→ **WHAT THIS TASK INVOLVES**
Retype precisely the section of the data that starts at the line containing "(553, 312) none -> [710,298,755,314] really" and runs to its final line, ends included.

→ **INFORMATION GIVEN**
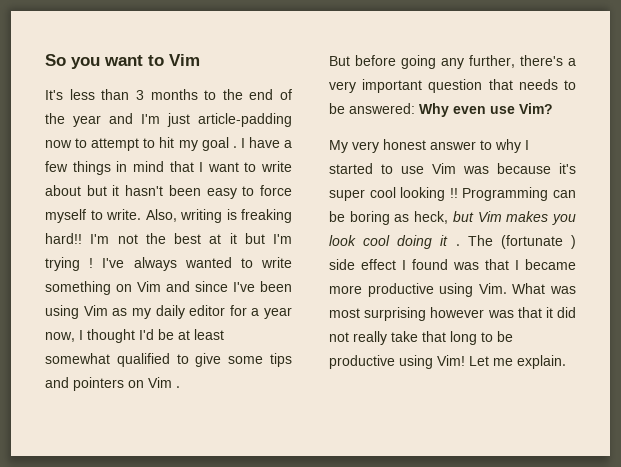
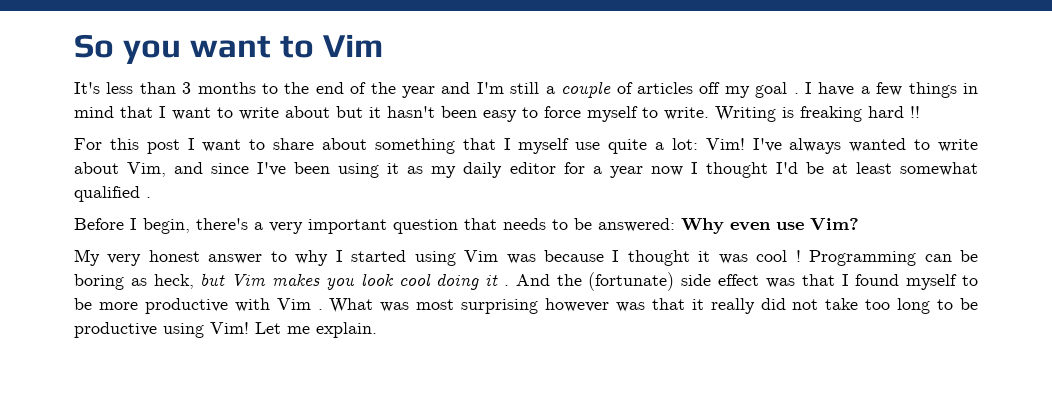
[167,113,292,127] [45,137,175,151] just article-padding now to attempt to hit -> [510,81,721,98] still a couple of articles off
[145,209,292,223] [45,233,292,244] [45,257,94,271] Also, writing is freaking hard!! I'm not the best at it but I'm trying ! -> [715,106,920,122] [74,138,745,154] Writing is freaking hard !! // For this post I want to share about something that I myself use quite a lot: Vim!
[45,281,161,295] something on Vim -> [74,162,167,177] about Vim,
[83,305,108,316] Vim -> [387,163,400,174] it
[45,332,75,342] now, -> [650,166,683,176] now
[176,353,292,367] [45,377,180,391] [329,55,515,69] to give some tips and pointers on Vim . // But before going any further, -> [146,197,151,198] [74,218,190,234] . // Before I begin,
[381,164,424,174] to use -> [414,251,456,266] using
[559,163,576,174] [329,187,458,201] it's super cool looking !! -> [612,250,801,266] I thought it was cool !
[467,235,576,249] [329,259,576,270] [329,283,507,297] The (fortunate ) side effect I found was that I became more productive using Vim. -> [515,272,979,291] [74,298,323,314] And the (fortunate) side effect was that I found myself to be more productive with Vim .
(553, 312) none -> [710,298,755,314] really
[353,331,446,345] really take that -> [825,298,891,310] take too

→ **ANSWER BOX**
(553, 312) none -> [710,298,755,314] really
[353,331,446,345] really take that -> [825,298,891,310] take too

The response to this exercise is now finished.